THE TASK> All entries need to be written out verbatim, with pictures omitted.

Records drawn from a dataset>
====

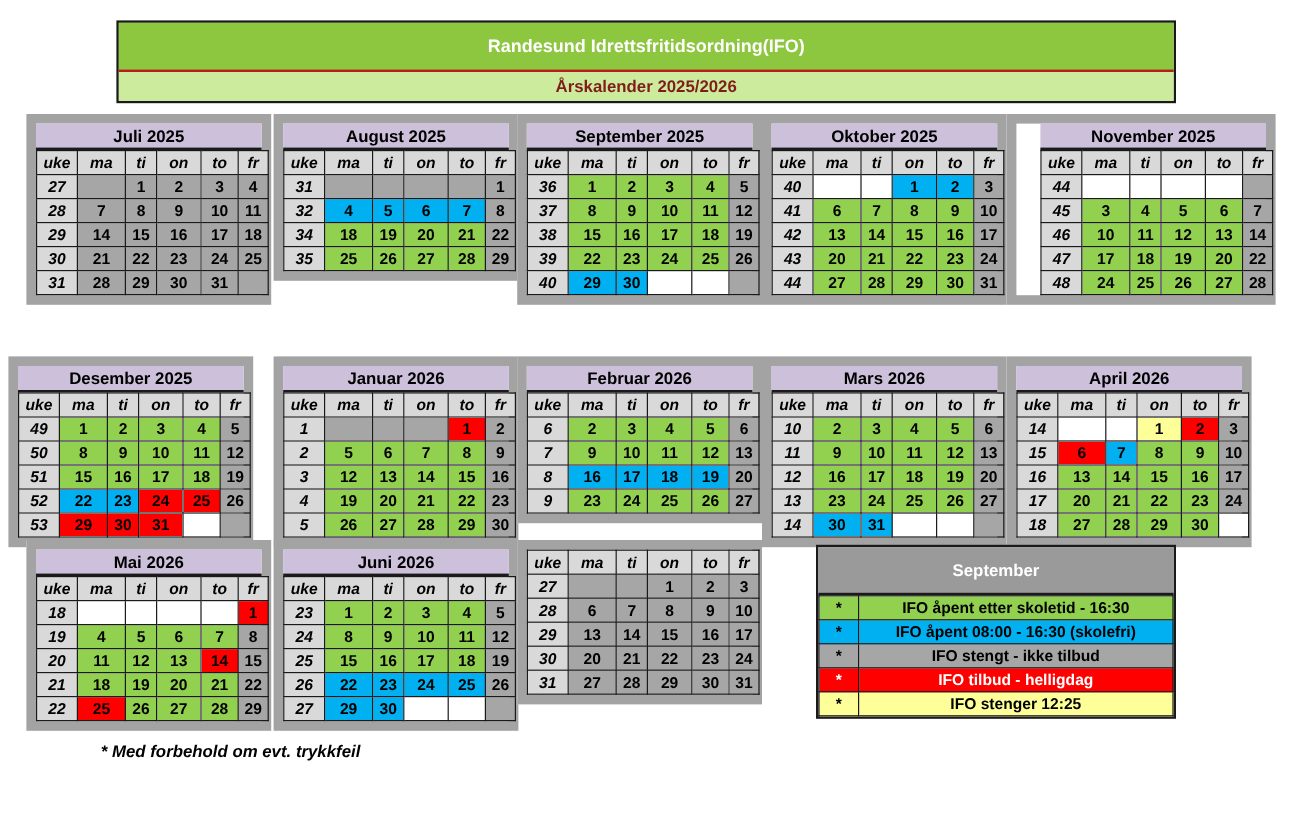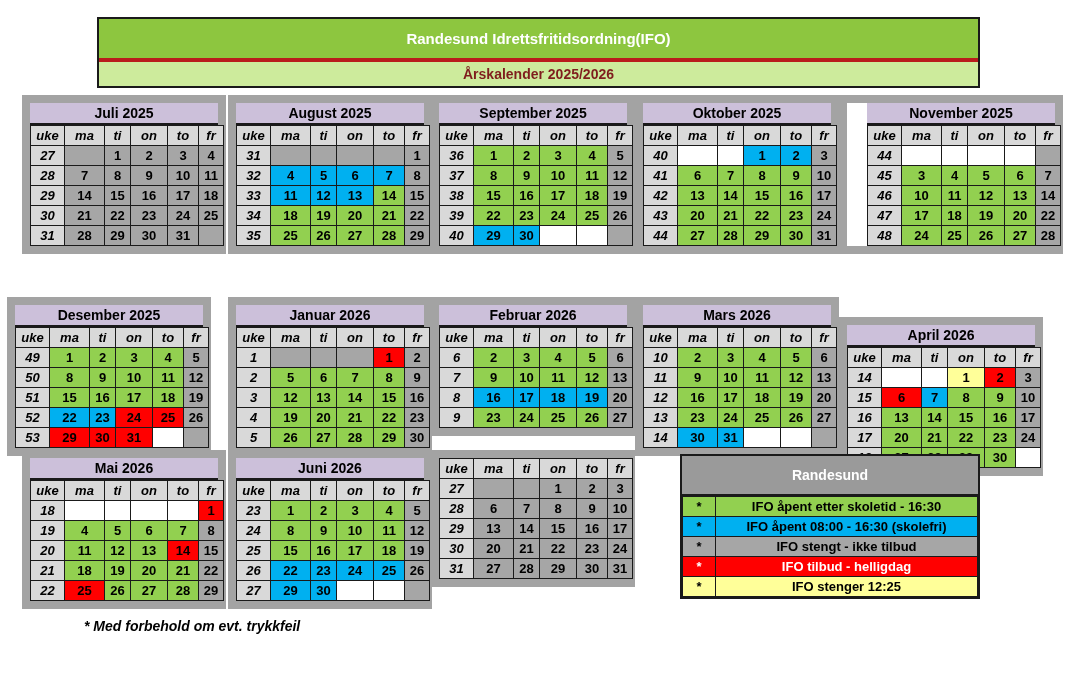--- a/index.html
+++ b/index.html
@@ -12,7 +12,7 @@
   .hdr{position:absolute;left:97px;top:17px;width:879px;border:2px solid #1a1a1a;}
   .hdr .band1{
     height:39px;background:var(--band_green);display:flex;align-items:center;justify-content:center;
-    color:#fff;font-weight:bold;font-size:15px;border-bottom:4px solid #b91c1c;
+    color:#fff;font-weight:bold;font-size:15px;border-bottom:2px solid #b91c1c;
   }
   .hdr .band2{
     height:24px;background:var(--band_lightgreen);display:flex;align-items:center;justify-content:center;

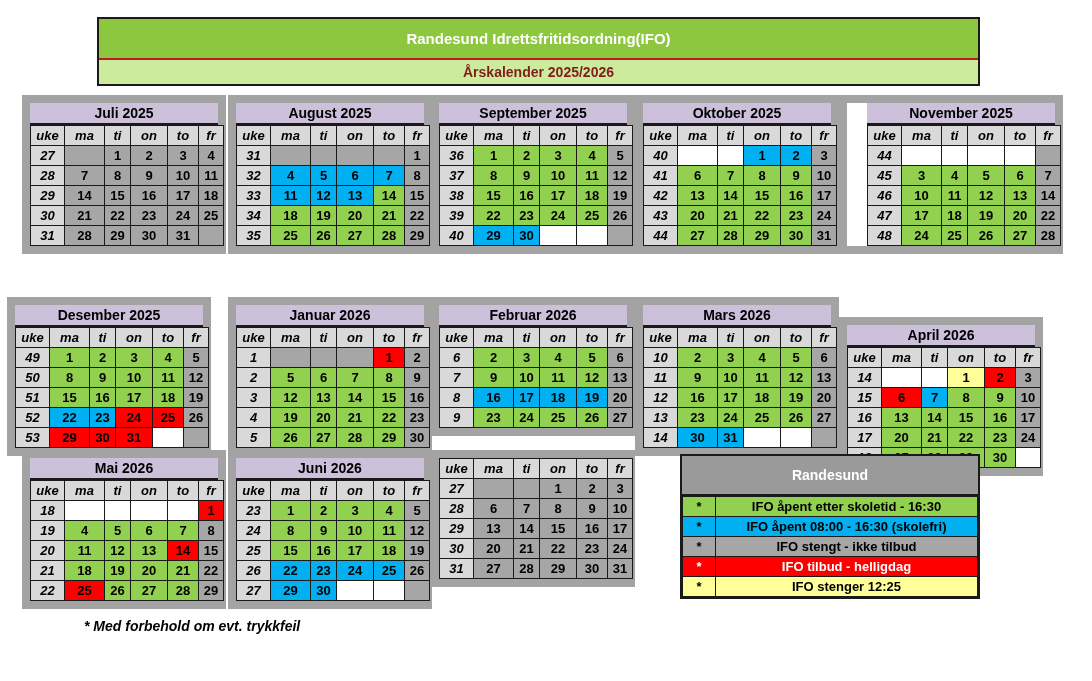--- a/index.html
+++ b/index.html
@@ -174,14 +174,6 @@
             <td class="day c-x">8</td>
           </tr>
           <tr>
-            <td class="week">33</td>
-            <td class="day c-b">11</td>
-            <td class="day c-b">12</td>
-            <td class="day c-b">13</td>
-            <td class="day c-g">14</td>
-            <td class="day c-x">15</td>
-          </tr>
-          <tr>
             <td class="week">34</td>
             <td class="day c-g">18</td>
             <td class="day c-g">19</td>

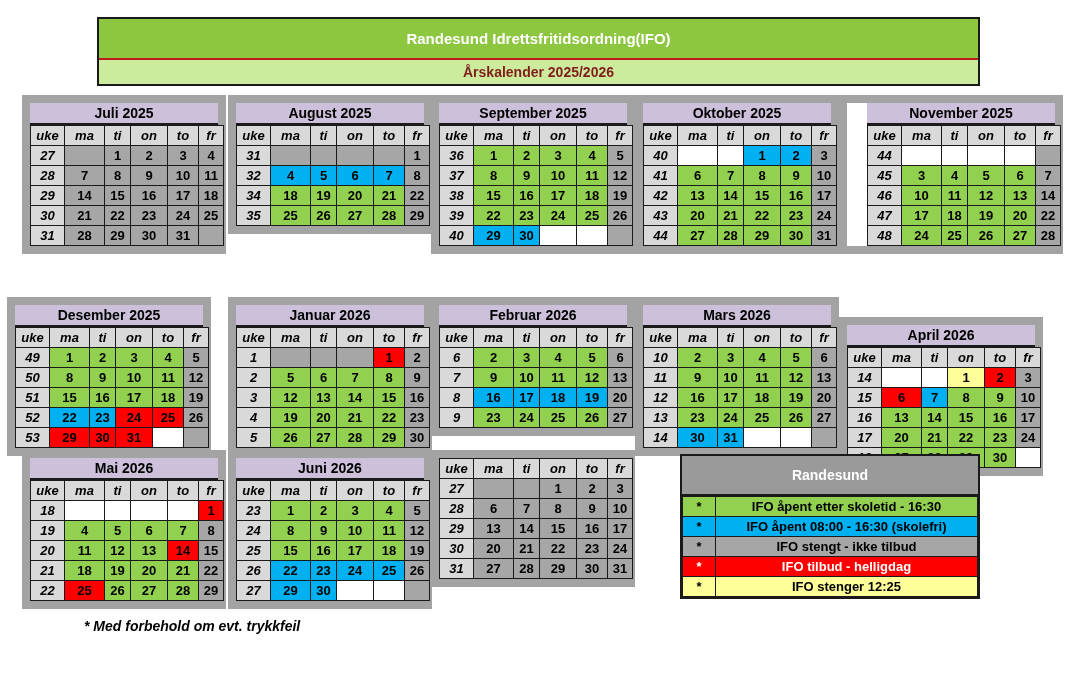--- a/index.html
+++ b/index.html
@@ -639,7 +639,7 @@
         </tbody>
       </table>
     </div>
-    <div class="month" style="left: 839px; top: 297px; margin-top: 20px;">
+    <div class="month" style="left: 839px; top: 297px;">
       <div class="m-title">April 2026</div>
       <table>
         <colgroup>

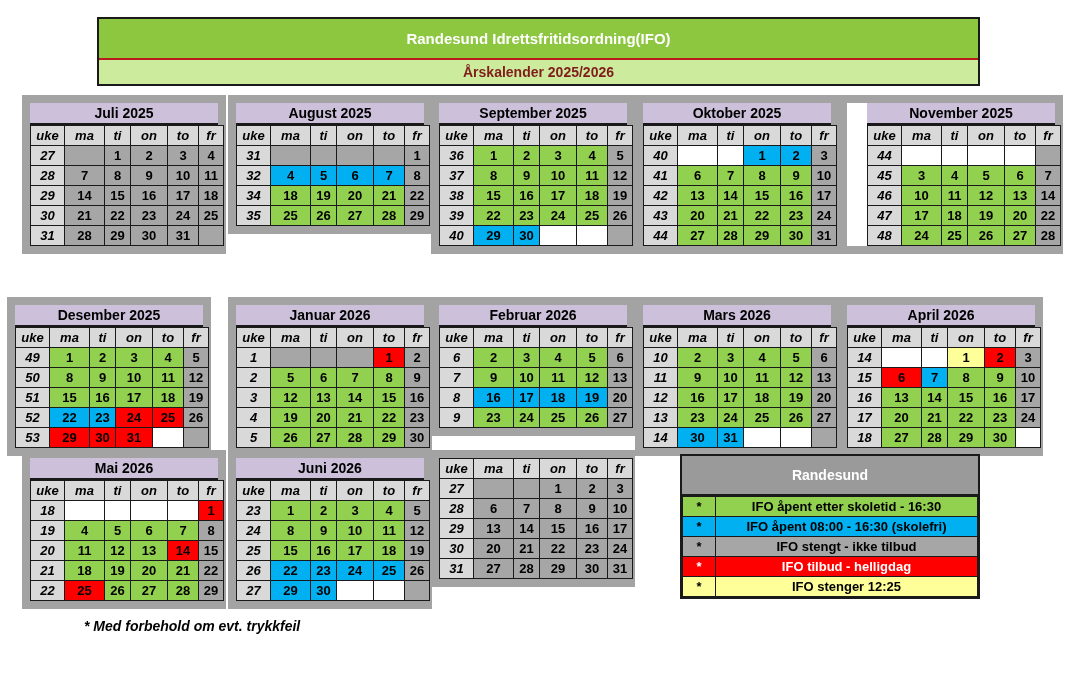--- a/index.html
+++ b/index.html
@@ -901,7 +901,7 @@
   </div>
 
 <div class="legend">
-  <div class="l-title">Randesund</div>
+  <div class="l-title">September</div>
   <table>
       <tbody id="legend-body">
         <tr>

====

RESPONSE TO THE TASK>
--- a/index.html
+++ b/index.html
@@ -12,7 +12,7 @@
   .hdr{position:absolute;left:97px;top:17px;width:879px;border:2px solid #1a1a1a;}
   .hdr .band1{
     height:39px;background:var(--band_green);display:flex;align-items:center;justify-content:center;
-    color:#fff;font-weight:bold;font-size:15px;border-bottom:4px solid #b91c1c;
+    color:#fff;font-weight:bold;font-size:15px;border-bottom:2px solid #b91c1c;
   }
   .hdr .band2{
     height:24px;background:var(--band_lightgreen);display:flex;align-items:center;justify-content:center;

--- a/index.html
+++ b/index.html
@@ -174,14 +174,6 @@
             <td class="day c-x">8</td>
           </tr>
           <tr>
-            <td class="week">33</td>
-            <td class="day c-b">11</td>
-            <td class="day c-b">12</td>
-            <td class="day c-b">13</td>
-            <td class="day c-g">14</td>
-            <td class="day c-x">15</td>
-          </tr>
-          <tr>
             <td class="week">34</td>
             <td class="day c-g">18</td>
             <td class="day c-g">19</td>

--- a/index.html
+++ b/index.html
@@ -639,7 +639,7 @@
         </tbody>
       </table>
     </div>
-    <div class="month" style="left: 839px; top: 297px; margin-top: 20px;">
+    <div class="month" style="left: 839px; top: 297px;">
       <div class="m-title">April 2026</div>
       <table>
         <colgroup>

--- a/index.html
+++ b/index.html
@@ -901,7 +901,7 @@
   </div>
 
 <div class="legend">
-  <div class="l-title">Randesund</div>
+  <div class="l-title">September</div>
   <table>
       <tbody id="legend-body">
         <tr>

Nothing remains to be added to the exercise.